Denim knickers? Sounds hot!

hazel said...

if by "hot" you mean "going to make you sweat rivers while you're in 108 degree heat in las vegas" then yeah, I know. if you mean "hot" as in paris hilton hot, well, then thank you.

NME said...

The fall must have been super scary - for you even more than Bella.

Congrats on the new clothes purchases. I'm glad Ann Taylor worked out for ya. Can't wait to see some of the new duds.

Gary Daring said...

Patrice, I swear sometimes I think we lead parallel lives. I also went on a shopping spree, at Ye Olde Navy, where I plucked a pair of cargo shorts (are they still in?), a so-thin-it-should-probably-be-mesh T-shirt, a short sleeved brown polo with blue, yellow and white stripes, a couple short-sleeved button-downers (actually one has snaps. snaps!), and my first pair of flip-flops in, i don’t know, 20 years. My last pair’s toe-thong cut the crux of my toes so badly that my big toe gained about 5” in length. I couldn’t wear my split-toe ninja boots for seriously like 3 weeks.

Also: my mom totally dropped me down the steps when I was several months old, and then again when i was 26. Hence my inability to pass vocabulary tests all through grade school. I still remember slamming into the kitchen door at the bottom of the steps. But, you know, kids are resilient, so don’t beat yourself up. The ancient Romans used to hold their children by the ankles and dip them in lava for chrissakes.

MC said...

When I was a kid, we were doing the crazy trios at Skateaway, and I was in the middle of my friends Jodi and Eli, and when we whipped around, they somehow flipped me up in the air, and I came down on my head so hard that I tasted metal. And not a concussion in sight. I have one hard head.

Oh, when I was a littler kid (preschool age), I decided to balance on a playground ball at the Woolworth's, kind of like my hero Bozo the Clown. How do you think that went? Again, no concussion, but the screams could be heard from miles around.

From the bed to the floor isn't a hugely long distance, and it sounds like Bella is fine. And this will make you more aware so that she doesn't ever have the chance to fall from, say, a changing table (which Bill did when he was a baby) or the crib (a la Sophie)!

Congrats on the new clothes! And have fun to Las Vegas! And maybe I should have just sent you an e-mail instead of writing the mother of all comments!
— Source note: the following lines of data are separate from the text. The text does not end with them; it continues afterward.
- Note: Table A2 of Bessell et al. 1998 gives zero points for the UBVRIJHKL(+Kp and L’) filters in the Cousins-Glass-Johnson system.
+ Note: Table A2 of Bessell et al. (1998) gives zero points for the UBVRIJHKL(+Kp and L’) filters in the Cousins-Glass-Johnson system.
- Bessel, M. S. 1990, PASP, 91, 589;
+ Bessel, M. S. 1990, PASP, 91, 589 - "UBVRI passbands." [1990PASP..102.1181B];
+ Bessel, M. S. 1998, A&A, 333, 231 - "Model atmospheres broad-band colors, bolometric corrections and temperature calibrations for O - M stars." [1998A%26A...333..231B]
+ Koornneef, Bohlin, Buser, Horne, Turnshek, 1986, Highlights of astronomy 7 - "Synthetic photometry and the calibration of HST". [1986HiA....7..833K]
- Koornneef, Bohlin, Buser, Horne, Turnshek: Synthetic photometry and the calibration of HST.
And when is this heat going to break?

Okay, I'm done.

dasereht said...

Main Entry: rig·a·ma·role

Pronunciation: 'ri-g&-m&-"rOl
Function: noun
Etymology: alteration of obsolete ragman roll long list, catalog
1 : confused or meaningless talk
2 : a complex and ritualistic procedure

Nice!

Glad Bella's okay (don't beat yourself up too much). And I can't WAIT to see you rocking some denim knickers. Me-ow.

Anonymous said...

The great things about babies falling is that they don't have a sense of falling, so they don't tense up. Her body just absorbed everything and wasn't hurt. I know that it scared the shit out of both you, but that's to be expected. It does seem to be lousy timing though with the Vegas trip so close.
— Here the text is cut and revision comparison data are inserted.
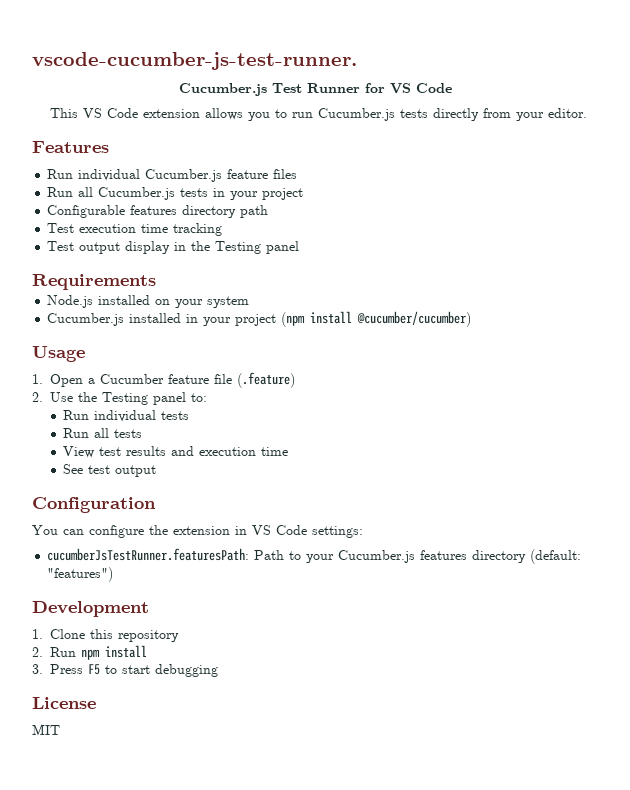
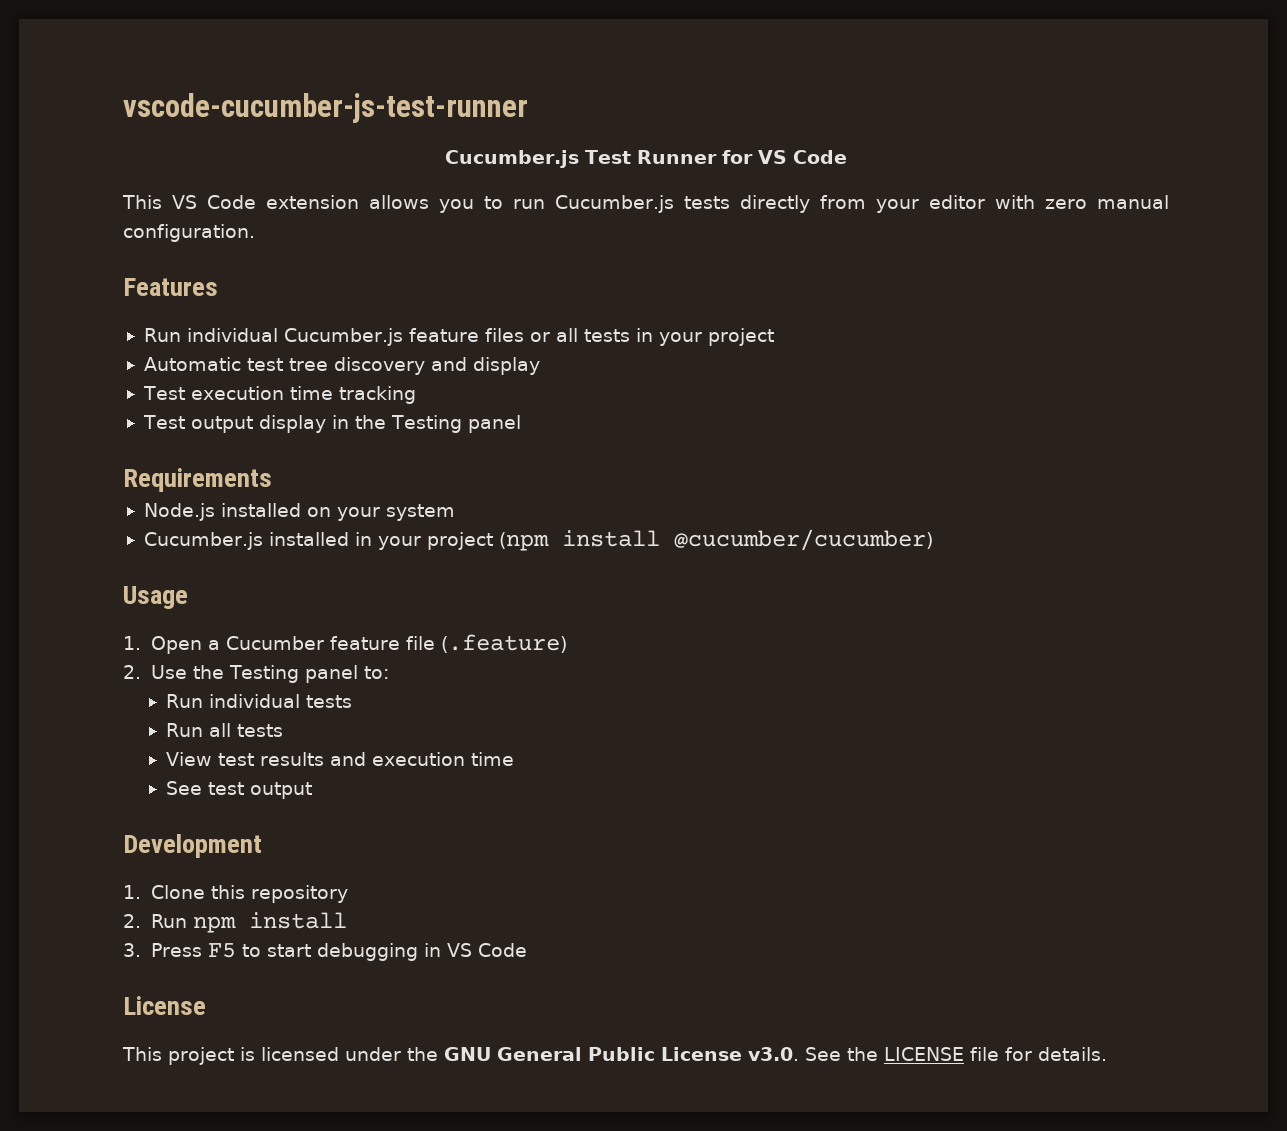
- vscode-cucumber-js-test-runner.
+ vscode-cucumber-js-test-runner
- This VS Code extension allows you to run Cucumber.js tests directly from your editor.
+ This VS Code extension allows you to run Cucumber.js tests directly from your editor with zero manual configuration.
- Run individual Cucumber.js feature files
- Run all Cucumber.js tests in your project
+ Run individual Cucumber.js feature files or all tests in your project
- Configurable features directory path
+ Automatic test tree discovery and display
- Configuration
- You can configure the extension in VS Code settings:
- cucumberJsTestRunner.featuresPath: Path to your Cucumber.js features directory (default: "features")
- 3. Press F5 to start debugging
+ 3. Press F5 to start debugging in VS Code
  License
- MIT
+ This project is licensed under the GNU General Public License v3.0. See the LICENSE file for details.

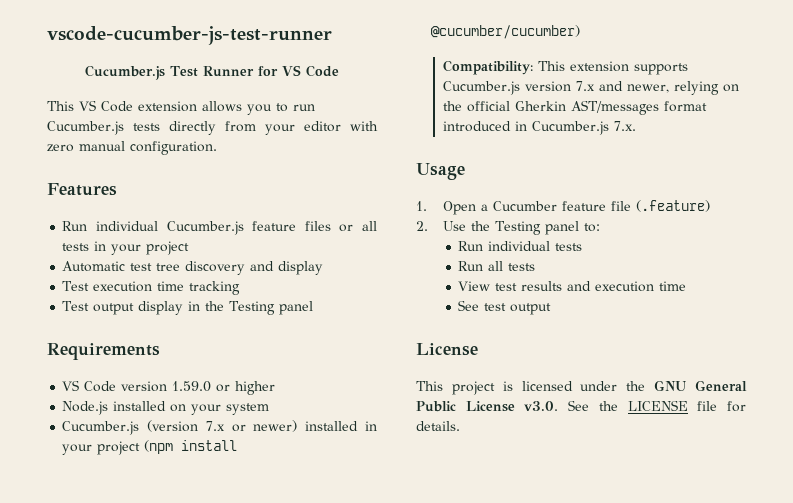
+ VS Code version 1.59.0 or higher
- Cucumber.js installed in your project (npm install @cucumber/cucumber)
+ Cucumber.js (version 7.x or newer) installed in your project (npm install @cucumber/cucumber)
+ Compatibility: This extension supports Cucumber.js version 7.x and newer, relying on the official Gherkin AST/messages format introduced in Cucumber.js 7.x.
- Development
- 1. Clone this repository
- 2. Run npm install
- 3. Press F5 to start debugging in VS Code

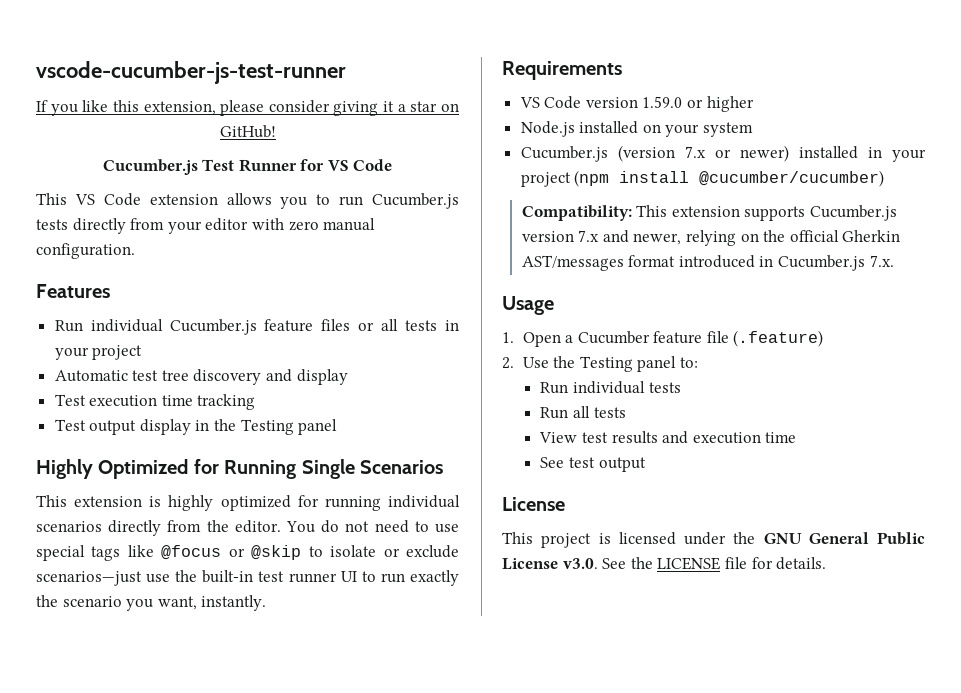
+ If you like this extension, please consider giving it a star on GitHub!
+ Highly Optimized for Running Single Scenarios
+ This extension is highly optimized for running individual scenarios directly from the editor. You do not need to use special tags like @focus or @skip to isolate or exclude scenarios—just use the built-in test runner UI to run exactly the scenario you want, instantly.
I can't believe that knickers are back. Sigh. My worst picture ever was my 8th grade class portrait and I was wearing white corduroy knickers. Of course, you can't see the knickers in the picture, but I know they're there!

Kodi said...

Bella is fine, you're fine, your husband is fine. GO HAVE FUN IN VEGAS, AND DON'T WORRY ABOUT IT! I dropped my daughter once, and freaked out. I remember the guilt. But you really should enjoy your trip, and not worry about it.

Jen O. said...

Are knickers the same thing as
cullotes?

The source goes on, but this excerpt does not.